De repente aconteceu. Eu vi chegar ao longe o morno desespero d'A Viajante de Rubem Braga. Vinha a passos lentos, onde quer que eu estivesse. Como uma neblina, inconfundível, apoderando-se de tudo que era nítido do horizonte pra cá. Da janela do carro, da rua irregular, do pôr do sol no mar aberto. Vindo, vindo. Impedindo de saber onde se põe as mãos para conter. Como um abraço de braços largos de incerteza que docemente e em alguma medida me acolhessem, mas firmes demais pra que eu não fizesse um gemido de incômodo.
Não era uma saudade, longe disso, definitivamente não era uma saudade, mas ainda assim quase me cegou. Era uma dúvida. Um desconforto. Um não saber. Era um não enxergar de caminho, caminhando mesmo assim. Mover-se. Ir andando que atrás vem gente, como diria minha avó. Era um: quem estou me preparando para ser? Quem quero ser, quem vem chegando? Que mulher me espera desse outro lado do que ainda não sou? Passada a hesitação, hei de aprender.
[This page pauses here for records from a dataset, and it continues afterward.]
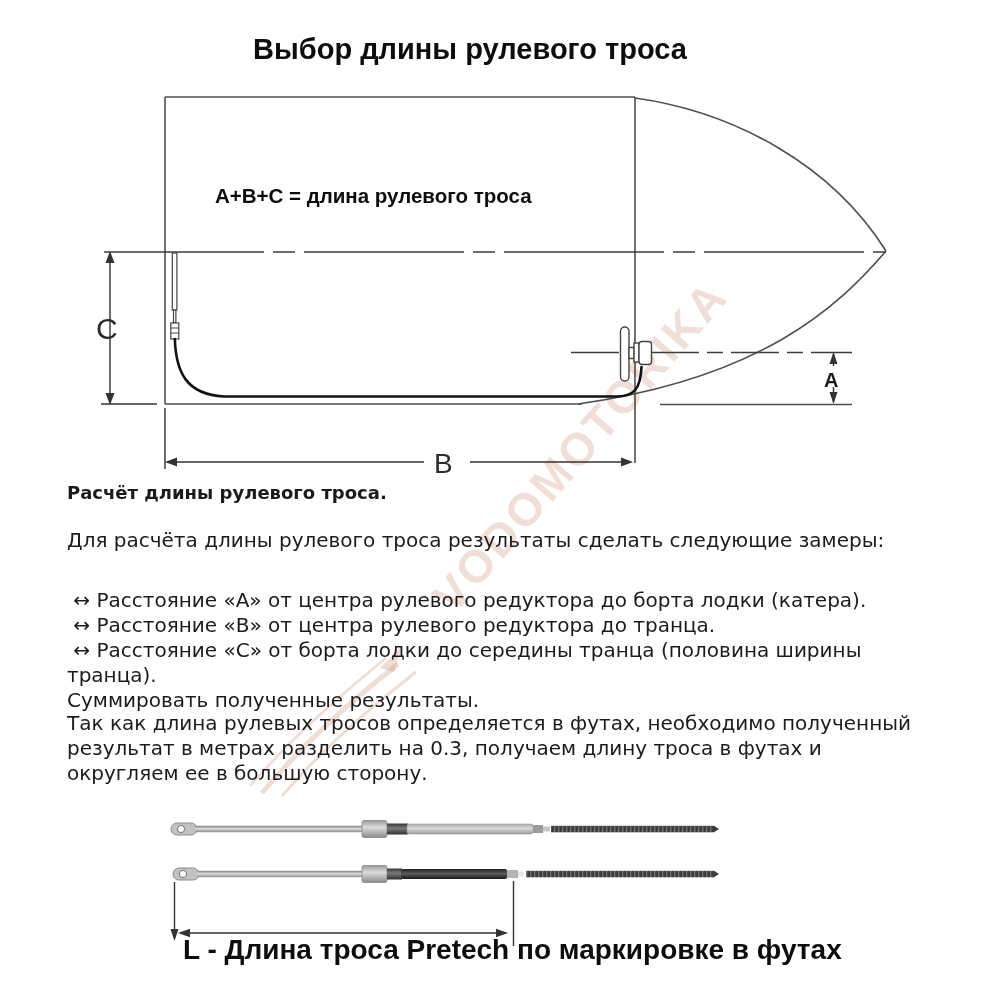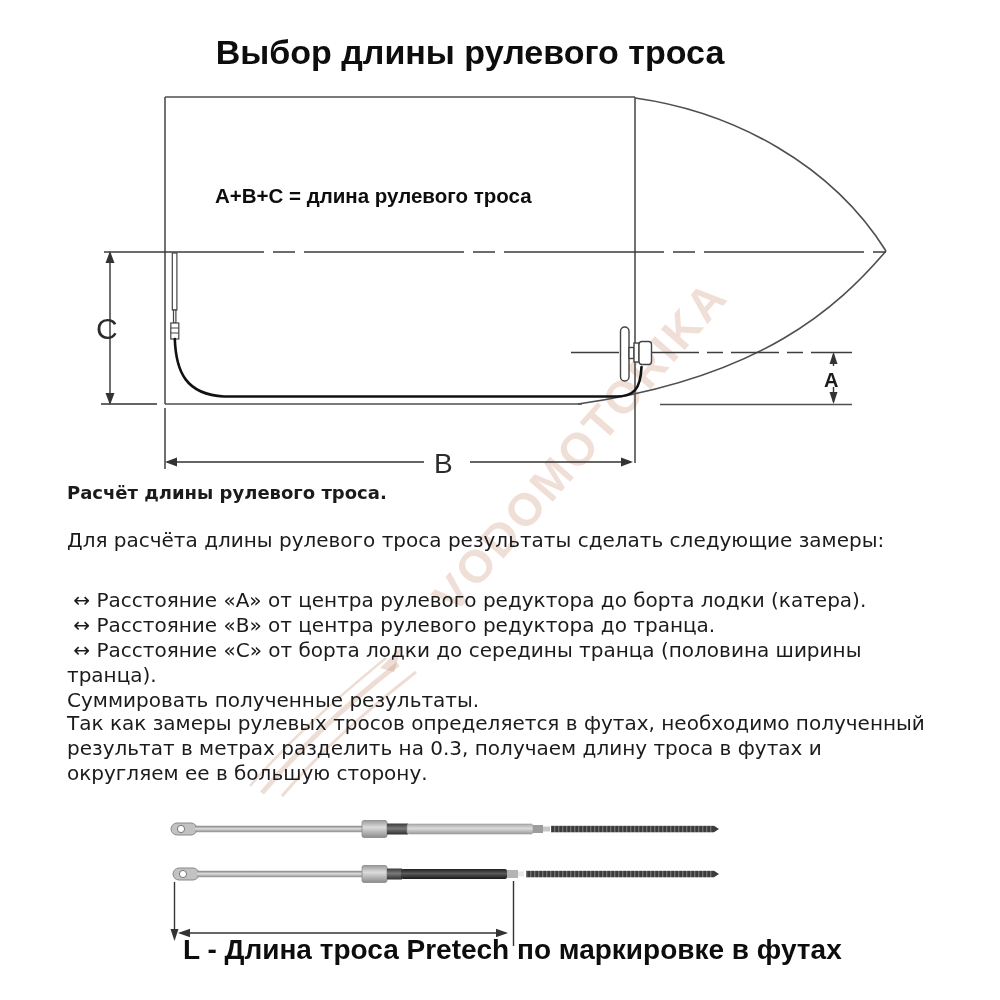--- a/index.html
+++ b/index.html
@@ -7,7 +7,7 @@
         font-family:"DejaVu Sans",sans-serif;color:#1b1b1b;}
   .abs{position:absolute;}
   #title{left:0;top:33px;width:940px;text-align:center;
-         font-family:"Liberation Sans",sans-serif;font-weight:bold;font-size:34px;color:#0d0d0d;}
+         font-family:"Liberation Sans",sans-serif;font-weight:bold;font-size:29px;color:#0d0d0d;}
   #watermark{left:320px;top:419px;width:520px;text-align:center;
              font-family:"Liberation Sans",sans-serif;font-weight:bold;font-size:46px;
              letter-spacing:3px;color:rgba(199,141,113,0.28);

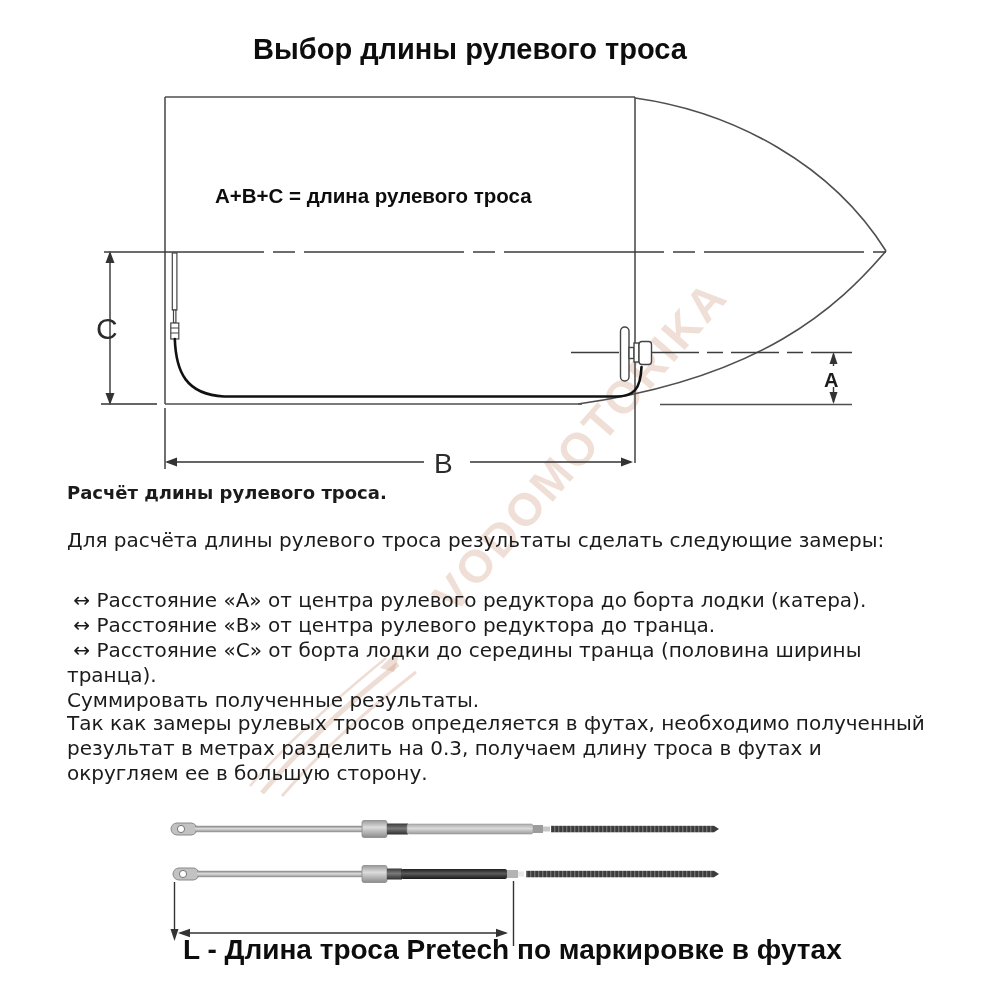--- a/index.html
+++ b/index.html
@@ -171,7 +171,7 @@
 &nbsp;↔ Расстояние «С» от борта лодки до середины транца (половина ширины
 транца).
 Суммировать полученные результаты.</div>
-  <div id="para2" class="abs txt">Так как замеры рулевых тросов определяется в футах, необходимо полученный
+  <div id="para2" class="abs txt">Так как длина рулевых тросов определяется в футах, необходимо полученный
 результат в метрах разделить на 0.3, получаем длину троса в футах и
 округляем ее в большую сторону.</div>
Conheço e prefiro o que vem depois dessa névoa baixa e fechada. A sensação de quando olhamos para as paredes de um bar e nos vimos pertencer àquele instante inteiro de serenidade e completude. Finalmente sem querer estar noutro lugar. Com o contentamento leve de pensar em si como alguém que não, não morrerá de solidão, ainda que já não encontre o futuro que esperava. Alguém que dobrará as curvas desse caminho e, sempre inesperadamente, perceberá que para qualquer direção haverá um mar, surpreendentemente belo. Um chão. Surpreendentemente firme. E um firmamento, para sonhar de novo.
Há algo de necessário e bonito nos períodos obscuros da vida, como bem se enxerga com essa paz que chega só depois.